Lona melotot. Belakang lehernya sampai meremang hebat mendengar celotehan Dirga yang terdengar ngawur. "Gila ya lo?! Gue aduin Nanta biar dipecat jadi sepupunya!"

Dirga terbahak, sementara Lona membuang muka tidak ingin menanggapinya lagi atau dia akan semakin dongkol. Sedikit menyesal semakin akrab dengan Dirga yang sepertinya memiliki kepribadian ganda. Kadang dingin,kadang judes, kadang bersikap dewasa menenangkan layaknya seorang kakak, namun tiba-tiba bisa berubah menjadi genit─seperti sekarang.

Mengembalikan fokusnya, Dirga mengatakan sesuatu setelah tawanya cukup reda.

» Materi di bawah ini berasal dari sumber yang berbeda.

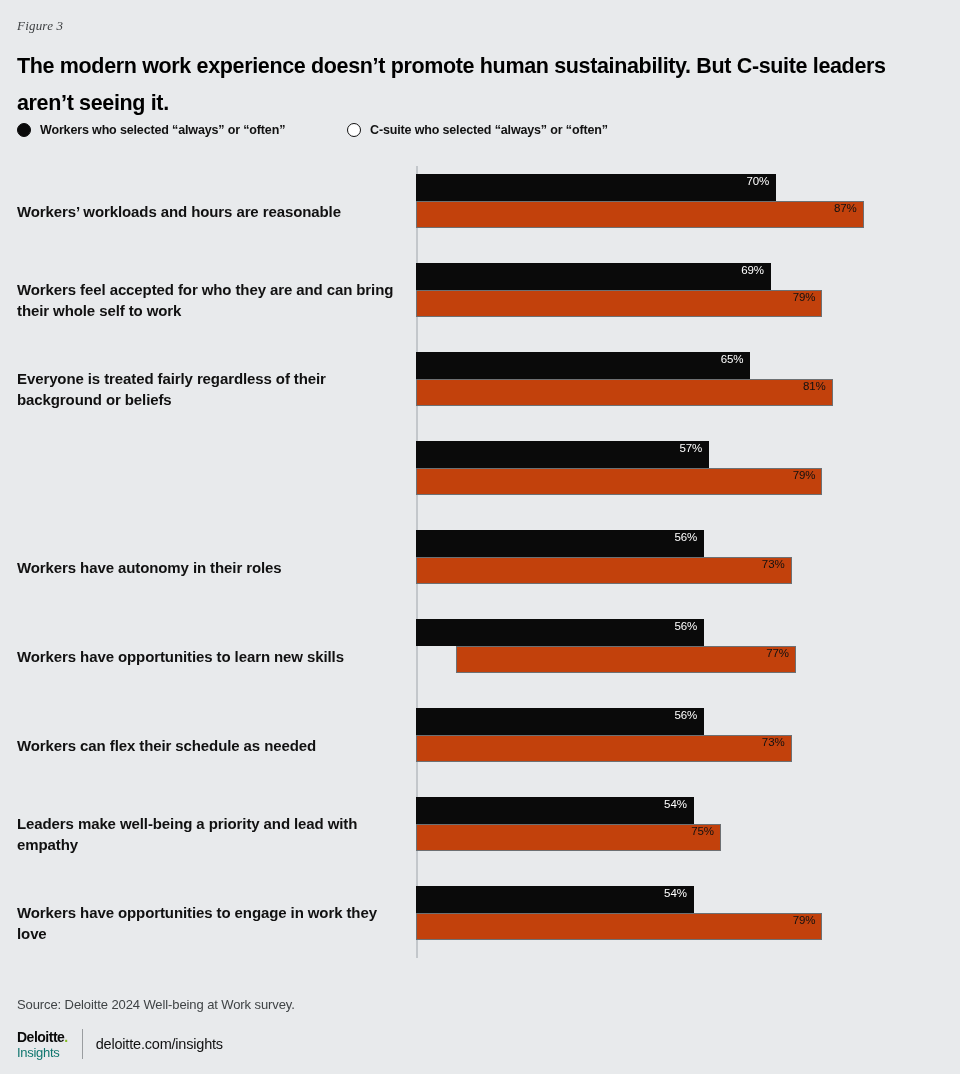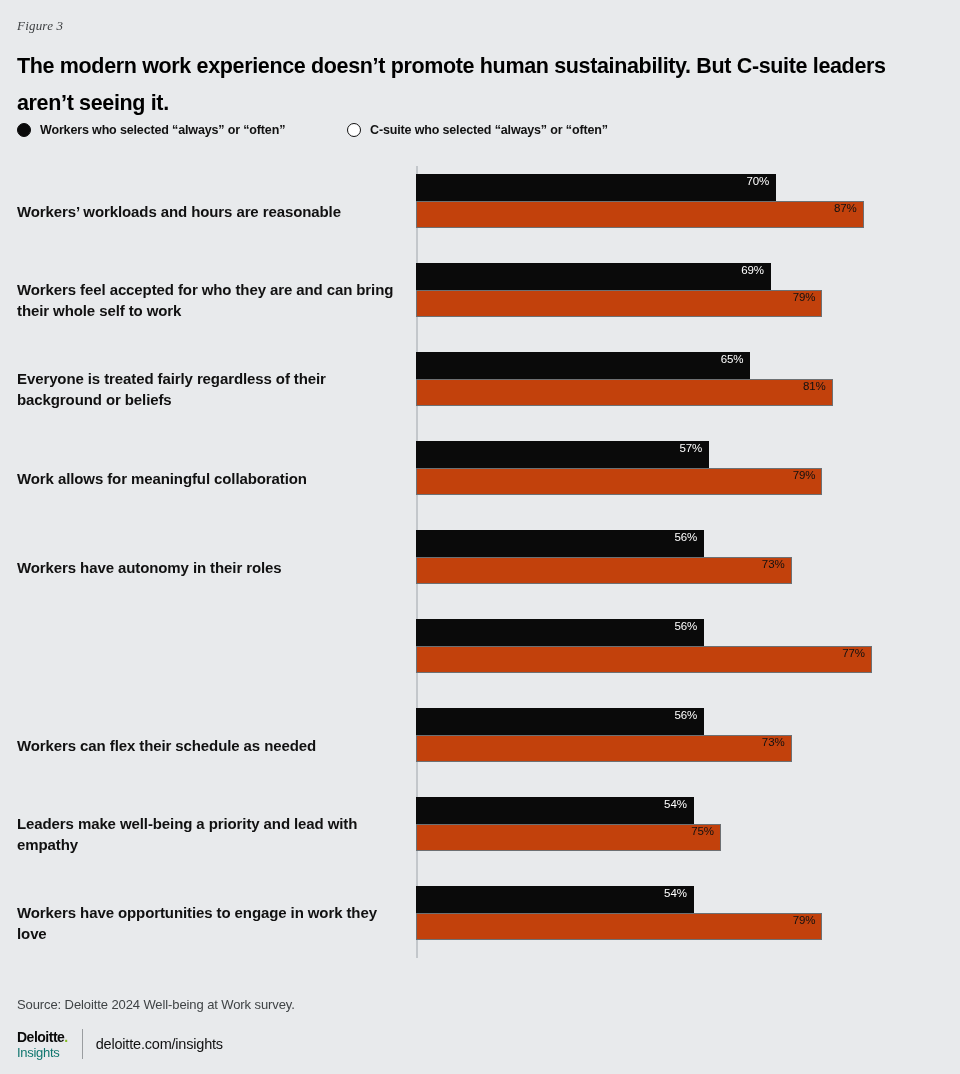"Work allows for meaningful collaboration" div.row-label { html: <div>Work allows for meaningful collaboration</div> -> none }
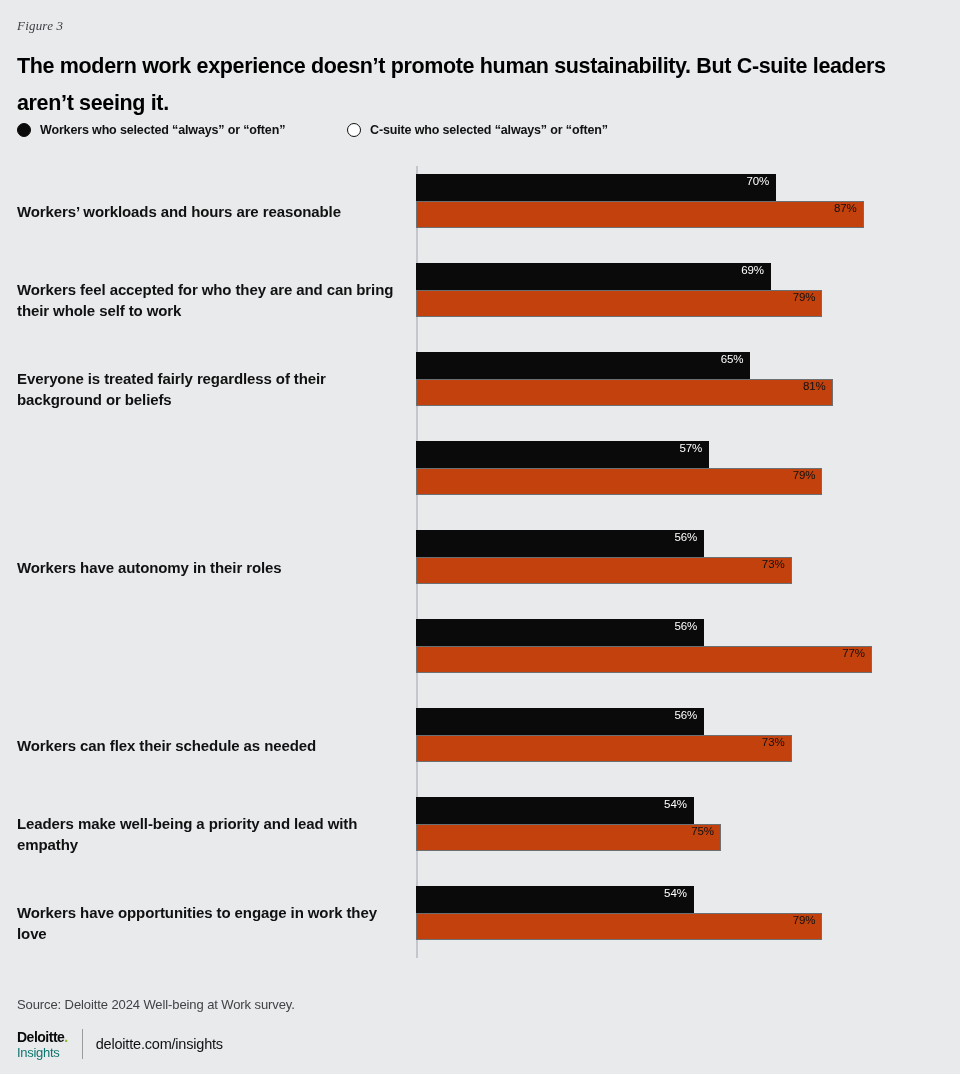"Workers have opportunities to learn" div.row-label { html: none -> <div>Workers have opportunities to learn new skills</div> }
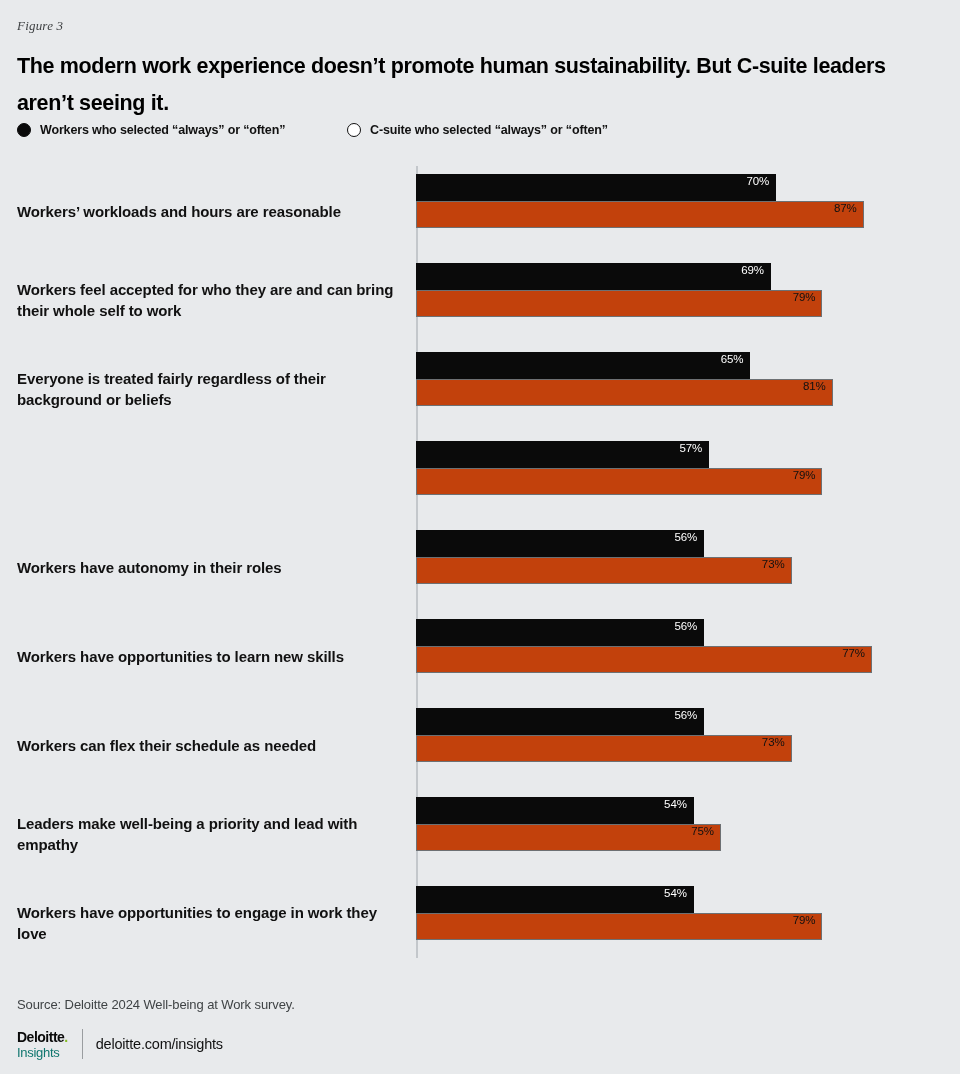"77%" div.bar { margin-left: none -> 40px; width: 456px -> 340px }
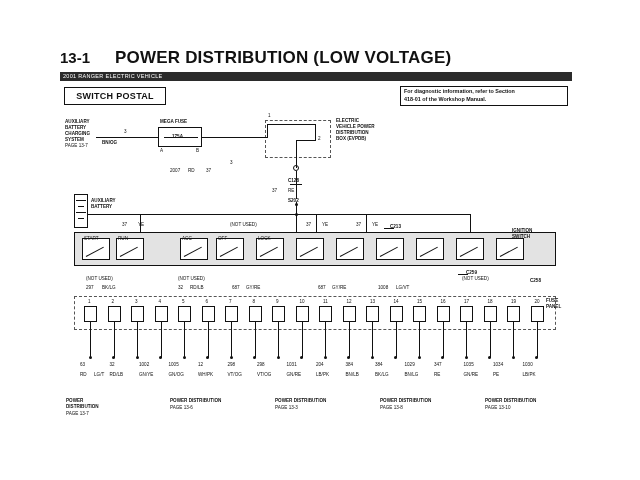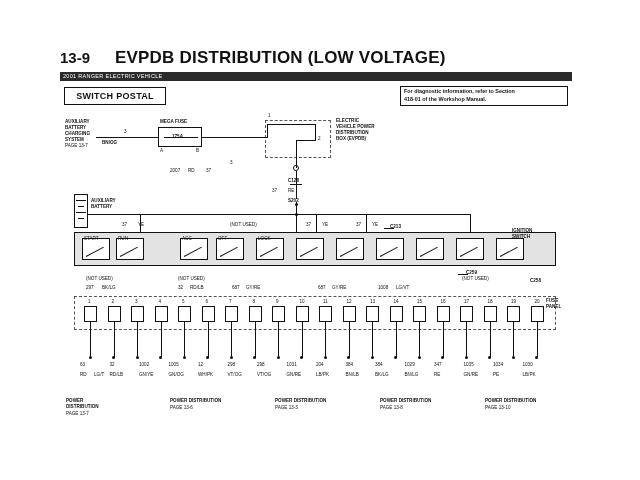"13-9" div.hdr-num { text: 13-9 -> 13-1 }
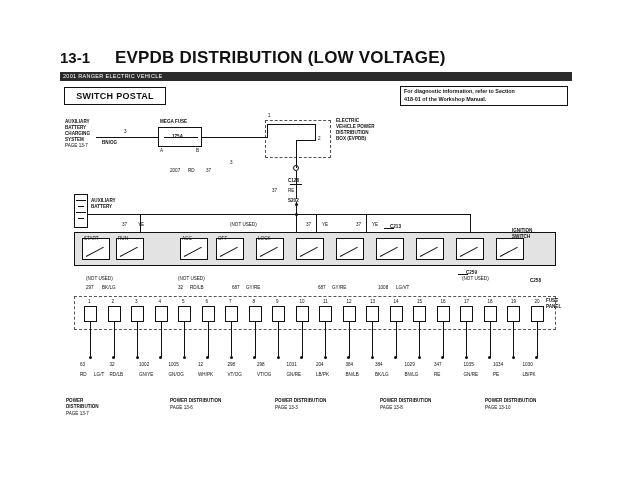"EVPDB DISTRIBUTION (LOW VOLTAGE)" div.hdr-title { text: EVPDB -> POWER }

"Udah lo siapin semua yang dibawa buat besok?"

Besok pembangunan rumah Om Hartono akan segera dimulai. Rencananya beberapa hari ke depan, Lona bersama Regan dan Dirga akan berada di Yogyakarta untuk mengawasinya secara langsung di lapangan. Sekaligus memenuhi undangan Om Hartono secara pribadi untuk menyaksikan peletakan batu pertama.

Lona mengangguk. "Udah beres."

"Lo di sana jangan pacaran mulu sama Regan."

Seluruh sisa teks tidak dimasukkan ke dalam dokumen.